If this sketch of the relationship between engagement and appreciation seems more poetic than philosophical, it is because engagement is most easily expressed metaphorically, depicting relatively abstract attitudes toward perceived circumstances and possibilities as though they were physical interactions with concrete objects. I don't think this is a coincidence; I think that engagement in general is understood and experienced through metaphor, because we begin to internalize these gross physical behaviors at a very early age, and build our understanding of and inclination toward abstract concepts through a kind of imaginative interaction based upon them. I'm currently working on a speculative developmental account of engagement that can give a more solid sense to the concept, and to the essential roles it plays in motivation, appreciation, and love.

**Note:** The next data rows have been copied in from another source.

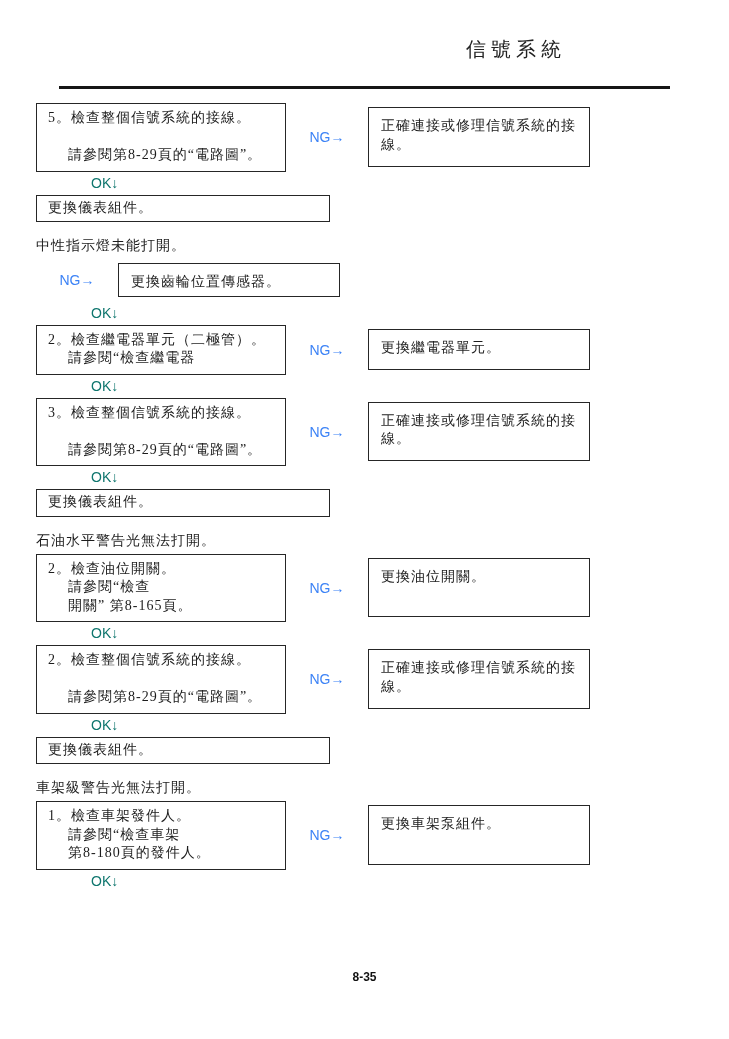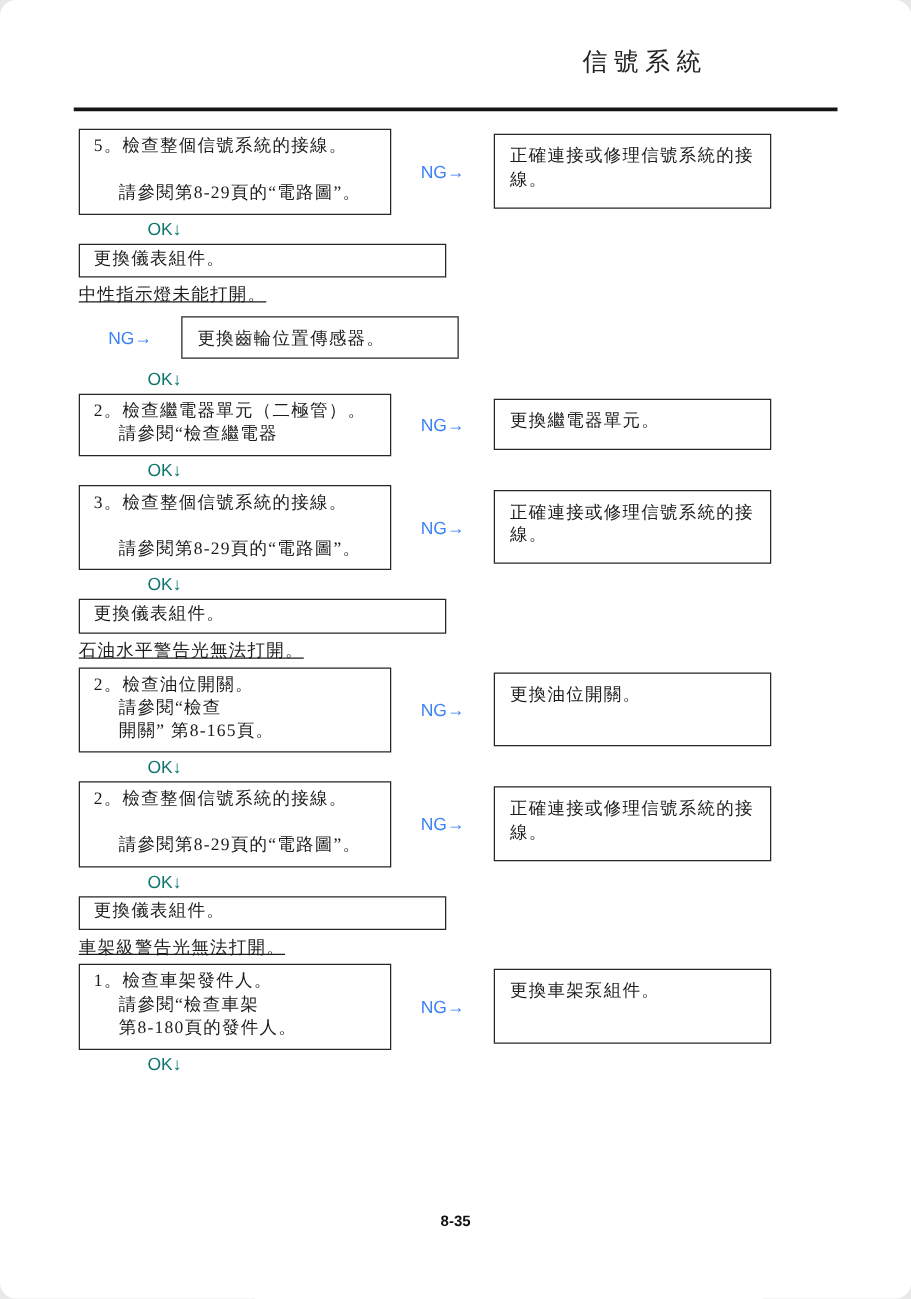--- a/index.html
+++ b/index.html
@@ -4,42 +4,40 @@
 <style>
   html,body { margin:0; padding:0; background:#e8e8e8; }
   .page {
     position:relative;
     width:729px; height:1039px;
     margin:0 auto;
     background:#ffffff;
     color:#1c1c1c;
     font-family:"Liberation Serif", "DejaVu Serif", serif;
     overflow:hidden;
-    border-radius:13px;
   }
   .page-title {
     padding-top:36px;
     padding-left:466px;
     font-size:20px;
     letter-spacing:5px;
     color:#222;
   }
   .header-rule {
     margin:23px 59px 0 59px;
     border:0;
     border-top:3px solid #151515;
     height:0;
   }
-  .flow { padding-left:63px; padding-top:12px; }
+  .flow { padding-left:36px; padding-top:12px; }
 
   .section-heading {
     font-size:14px;
-    margin:5px 0 4px 0;
+    margin:15px 0 4px 0;
     letter-spacing:1px;
-    text-decoration:underline;
   }
   .step-row { display:flex; margin-top:2px; }
   .step-box {
     width:250px;
     box-sizing:border-box;
     border:1.5px solid #262626;
     padding:5px 6px 6px 11px;
     font-size:14px;
     letter-spacing:1px;
   }

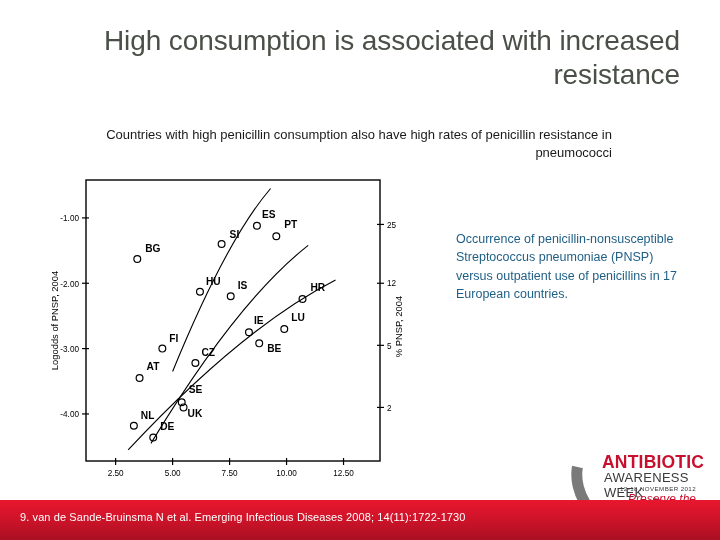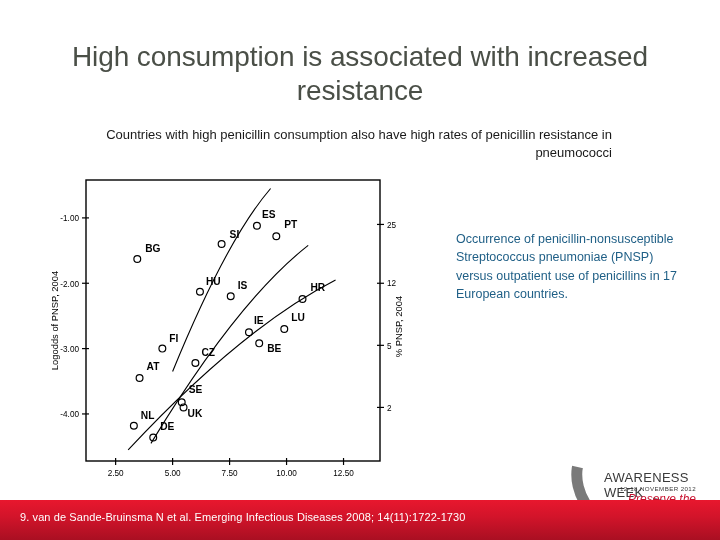--- a/index.html
+++ b/index.html
@@ -12,23 +12,23 @@
     height: 540px;
     position: relative;
     overflow: hidden;
     font-family: "Liberation Sans", sans-serif;
   }
 
   
   #slide-title {
     position: absolute;
     left: 40px;
-    top: 40px;
+    top: 24px;
     width: 640px;
-    text-align: center;
+    text-align: right;
     font-size: 28px;
     line-height: 1.22;
     color: #4a4f47;
     font-family: "Liberation Sans", sans-serif;
     font-weight: 400;
     letter-spacing: -0.1px;
   }
 
   
   #slide-subtitle {
@@ -215,19 +215,20 @@
       <text x="95.86046511627906" y="246.71162790697673" text-anchor="start" font-family="&quot;Liberation Sans&quot;, sans-serif" font-size="10.2" font-weight="bold" fill="#000000">NL</text>
       <circle cx="108.23255813953489" cy="265.4744186046512" r="3.4" fill="none" stroke="#000000" stroke-width="1.2"></circle>
       <text x="115.23255813953489" y="258.4744186046512" text-anchor="start" font-family="&quot;Liberation Sans&quot;, sans-serif" font-size="10.2" font-weight="bold" fill="#000000">DE</text>
     </svg>
 </div>
 
 <div id="figure-caption">Occurrence of penicillin-nonsusceptible Streptococcus pneumoniae (PNSP) versus outpatient use of penicillins in 17 European countries.</div>
 
 <div id="aaw-logo">
   <div class="swoosh"></div>
+  <div class="line1">ANTIBIOTIC</div>
   <div class="line2">AWARENESS WEEK</div>
   <div class="line3">12-18 NOVEMBER 2012</div>
   <div class="line4">Preserve the Miracle</div>
 </div>
 
 <div id="footer-bar"></div>
 <div id="footer-citation">9. van de Sande-Bruinsma N et al. Emerging Infectious Diseases 2008; 14(11):1722-1730</div>
 
 </body></html>

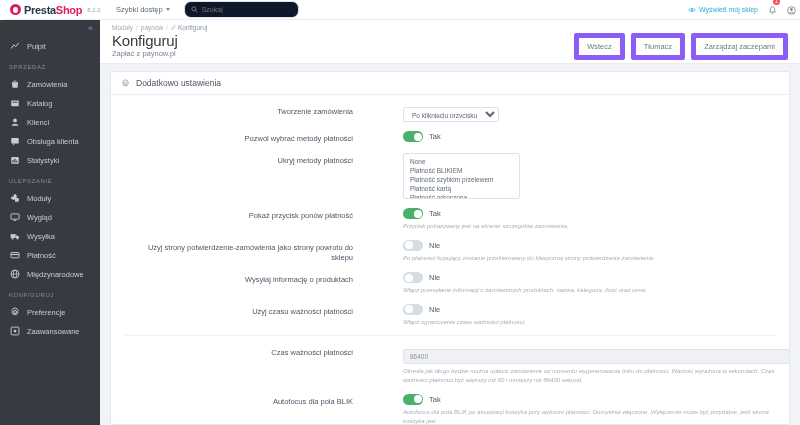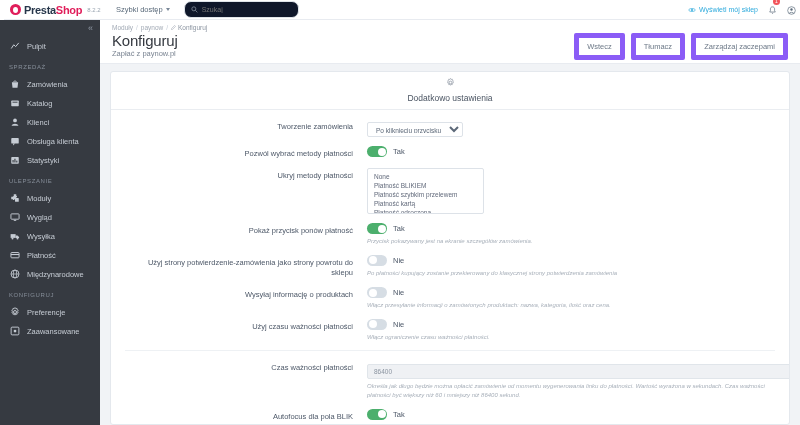--- a/index.html
+++ b/index.html
@@ -120,34 +120,34 @@
   .content-area {
     background: #f1f3f6; padding: 7px 10px 0 10px; height: 361px; overflow: hidden;
   }
   .panel {
     background: #fff; border: 1px solid #e4e8ed; border-radius: 3px;
     height: 100%; overflow: hidden;
   }
   .panel-head {
     display: flex; align-items: center; gap: 6px;
     padding: 6px 10px; border-bottom: 1px solid #eaedf1;
-    font-size: 8.5px; color: #4a5462; flex-direction: column;
+    font-size: 8.5px; color: #4a5462;
   }
   .panel-body { padding: 9px 0 0 0; }
 
   .form-row {
     display: flex; align-items: flex-start; padding: 0 14px;
     margin-bottom: 9px;
   }
   .form-label {
     width: 242px; text-align: right; padding-right: 14px;
     font-size: 7.5px; color: #4d5868; line-height: 1.35; padding-top: 3px;
     flex: none;
   }
-  .form-field { flex: 1; min-width: 0; }
+  .form-field { flex: 1; min-width: 0; margin-left: 36px; }
 
   select.form-select {
     font-family: "Liberation Sans", sans-serif;
     font-size: 6.5px; color: #5c6878; border: 1px solid #dde2e8;
     border-radius: 2px; padding: 3px 4px; width: 96px; height: 15px;
     background: #fff; outline: none; cursor: pointer;
   }
   .multiselect {
     border: 1px solid #dde2e8; border-radius: 2px; background: #fff;
     width: 117px; height: 46px; overflow: hidden; padding: 3px 0; cursor: pointer;

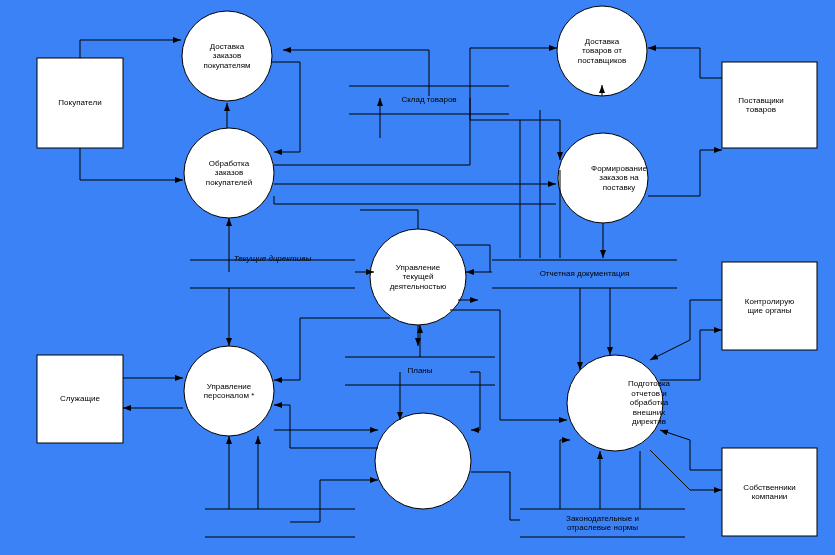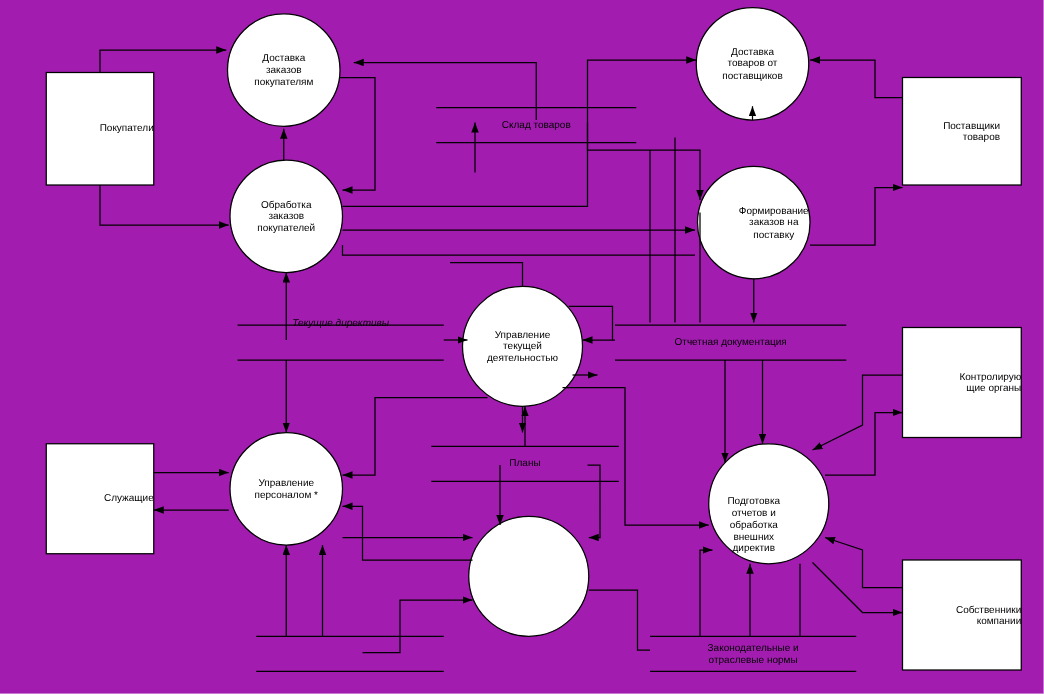--- a/index.html
+++ b/index.html
@@ -4,21 +4,21 @@
 <style>
   html, body {
     margin: 0;
     padding: 0;
     background: #ffffff;
   }
   #canvas {
     position: relative;
     width: 835px;
     height: 555px;
-    background: #a21caf;
+    background: #3b82f6;
     font-family: "Liberation Sans", sans-serif;
     overflow: hidden;
   }
   #svg-layer {
     position: absolute;
     left: 0;
     top: 0;
     width: 835px;
     height: 555px;
   }
@@ -27,21 +27,21 @@
   .ext-label {
     position: absolute;
     text-align: center;
     color: #000000;
     line-height: 1.18;
     pointer-events: none;
     white-space: pre-line;
   }
   .proc-label { font-size: 8px; }
   .store-label { font-size: 8px; }
-  .ext-label { font-size: 8px; text-align: right; }
+  .ext-label { font-size: 8px; }
 </style>
 </head>
 <body>
 
 <div id="canvas">
   <svg id="svg-layer" viewBox="0 0 835 555">
     <defs>
       <marker id="arrow" markerWidth="9" markerHeight="9" refX="8" refY="3" orient="auto" markerUnits="strokeWidth">
         <path d="M0,0 L8,3 L0,6 z" fill="#000000"></path>
       </marker>
@@ -146,21 +146,21 @@
 заказов
 покупателей</div>
     <div class="proc-label" style="left: 574px; top: 163.75px; width: 90px;">Формирование
 заказов на
 поставку</div>
     <div class="proc-label" style="left: 370px; top: 262.75px; width: 96px;">Управление
 текущей
 деятельностью</div>
     <div class="proc-label" style="left: 184px; top: 381.5px; width: 90px;">Управление
 персоналом *</div>
-    <div class="proc-label" style="left: 555px; top: 379.25px; width: 96px; margin-top: 17px;">Подготовка
+    <div class="proc-label" style="left: 601px; top: 379.25px; width: 96px;">Подготовка
 отчетов и
 обработка
 внешних
 директив</div>
     <div class="store-label" style="left: 349px; top: 95.25px; width: 160px;">Склад товаров</div>
     <div class="store-label" style="left: 190px; top: 254px; width: 165px; font-style: italic;">Текущие директивы</div>
     <div class="store-label" style="left: 492px; top: 269.25px; width: 185px;">Отчетная документация</div>
     <div class="store-label" style="left: 345px; top: 366.25px; width: 150px;">Планы</div>
     <div class="store-label" style="left: 520px; top: 513.5px; width: 165px;">Законодательные и
 отраслевые нормы</div>

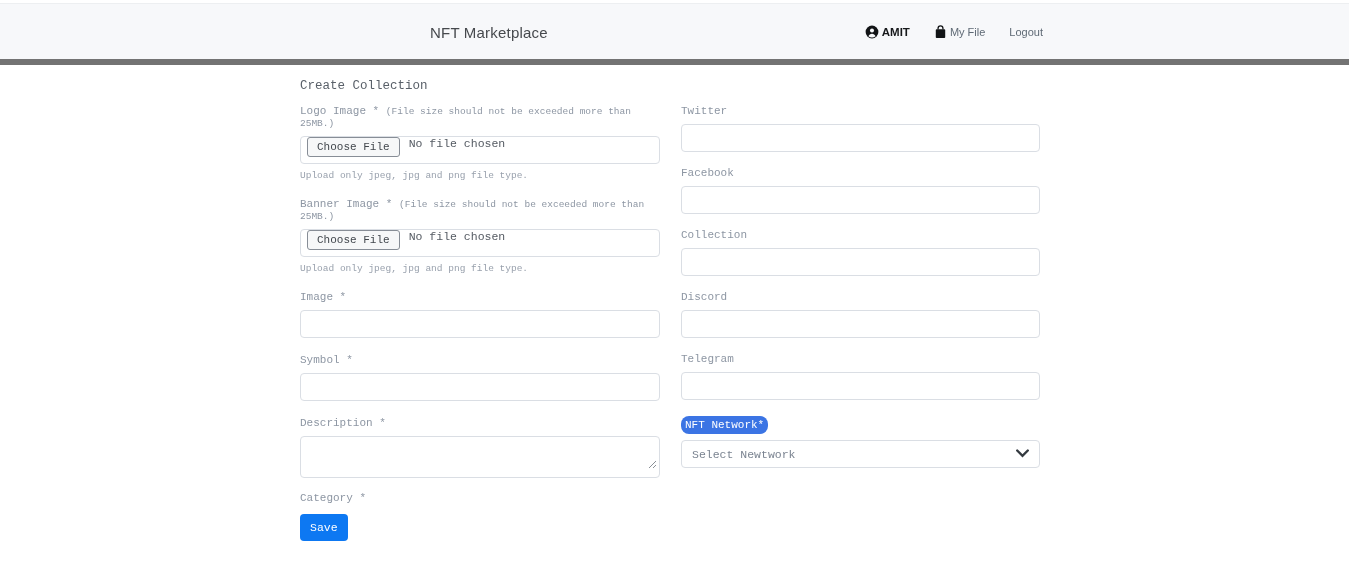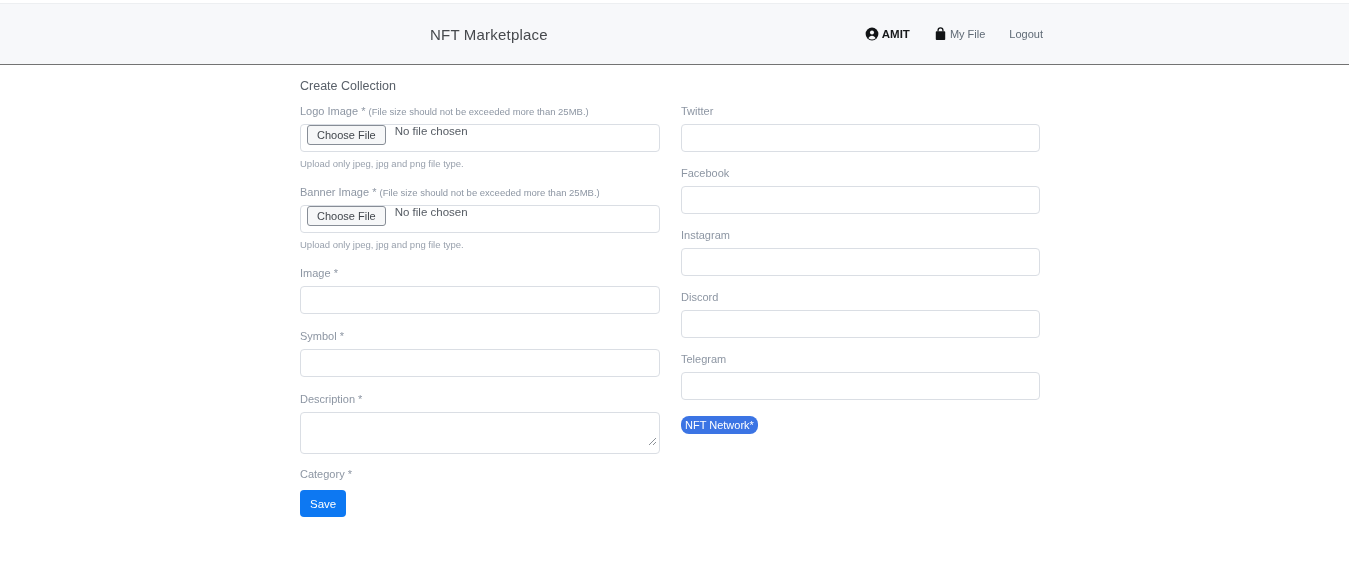--- a/index.html
+++ b/index.html
@@ -2,32 +2,32 @@
 <html style="--accent: #0d78f2; --highlight: #3b74e4; --header-bg: #f7f8fa;"><head>
 <meta charset="utf-8">
 <style>
   * { margin:0; padding:0; box-sizing:border-box; }
   html,body { width:1349px; height:583px; background:#ffffff;
     font-family:"Liberation Sans", sans-serif; overflow:hidden; }
 
   
   .navbar { position:relative; margin-top:3px; height:62px;
     background:var(--header-bg,#f7f8fa);
-    border-top:1px solid #edeff1; border-bottom:1px solid #737373; }
+    border-top:1px solid #edeff1; border-bottom:6px solid #737373; }
   .brand { position:absolute; left:430px; top:50%; transform:translateY(-50%);
     font-size:15px; color:#46494d; letter-spacing:.2px; cursor:pointer; }
   .nav-right { position:absolute; right:306px; top:50%; transform:translateY(-50%);
     display:flex; align-items:center; gap:24px; }
   .nav-item { display:flex; align-items:center; gap:3px; font-size:11px;
     color:#5f6a75; cursor:pointer; }
   .nav-item.user { font-weight:bold; color:#17191b; font-size:11.5px; }
   .nav-item svg { display:block; }
 
   
-  .main { padding:14px 0 0 300px; }
+  .main { padding:14px 0 0 300px;font-family:Liberation Mono, monospace; }
   .page-title { font-size:12.5px; font-weight:400; color:#596069; margin-bottom:12px; }
   .cols { display:flex; gap:21px; }
   .col-left { width:360px; }
   .col-right { width:359px; }
 
   
   .group { margin-bottom:16px; }
   .group.file-group { margin-bottom:17px; }
   .group.cat-group { margin-bottom:10px; }
   .group.right-group { margin-bottom:15px; }
@@ -156,33 +156,41 @@
         <span class="lbl">Twitter</span>
         <input class="txt-input" type="text" style="">
       </div>
 
       <div class="group right-group">
         <span class="lbl">Facebook</span>
         <input class="txt-input" type="text" style="">
       </div>
 
       <div class="group right-group">
-        <span class="lbl">Instagram</span>
+        <span class="lbl">Collection</span>
         <input class="txt-input" type="text" style="">
       </div>
 
       <div class="group right-group">
         <span class="lbl">Discord</span>
         <input class="txt-input" type="text" style="">
       </div>
 
       <div class="group right-group">
         <span class="lbl">Telegram</span>
         <input class="txt-input" type="text" style="">
       </div>
 
       <div class="group">
         <span class="network-lbl">NFT Network*</span>
+        <div class="select">
+          <span class="sel-text">Select Newtwork</span>
+          <span>
+            <svg width="13" height="9" viewBox="0 0 13 9">
+              <path d="M1.2 1.5 6.5 6.8 11.8 1.5" stroke="#343a40" stroke-width="2.4" fill="none" stroke-linecap="round"></path>
+            </svg>
+          </span>
+        </div>
       </div>
 
     </div>
   </div>
 </main>
 
 </body></html>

In the broadest sense, my engagement with a state of affairs is just the totality of my behavior toward it. This is an extremely general sort of relation that straddles the divide between the subjective and objective, as it encompasses perception, attention, construal, appraisal, and deliberation, as well as physical and social interaction. My innermost subconscious behavior toward the most abstract conceptions and my strenuous efforts toward concrete goals are both kinds of engagement. Engagement can be said to take place at many levels; a useful classification might label them sensory, perceptual, evaluative, imaginative, deliberative, verbal, physical, social, institutional, economical, and ecological. While I am awake, I am constantly engaged with concepts, memories, possibilities, expectations, my own self-image, my immediate physical environment, and all of the circumstances that constitute my total situation. For the purposes of this blog, I'll usually be writing about more subjective levels of engagement with persons, possibilities, or situations. At that level, it is almost always better to be more openly engaged than less so.

An attitude, in this context, is a pattern of engagement.

In all honesty, I don't know if all of this terminology is helping or hurting me, and I'll be a little surprised if anyone has read this far. Much of what I've said here may ultimately be a kind of scaffolding that I can safely cast off once I've found my way to a message that need not be expressed so tortuously. Until then, I'll be trudging along with these ideas in tow.

I really need to go to bed.

Parts of this account are based, however crudely, on the theory of conceptual metaphor, which falls within the very successful paradigm of embodied cognition that characterizes much of contemporary cognitive science.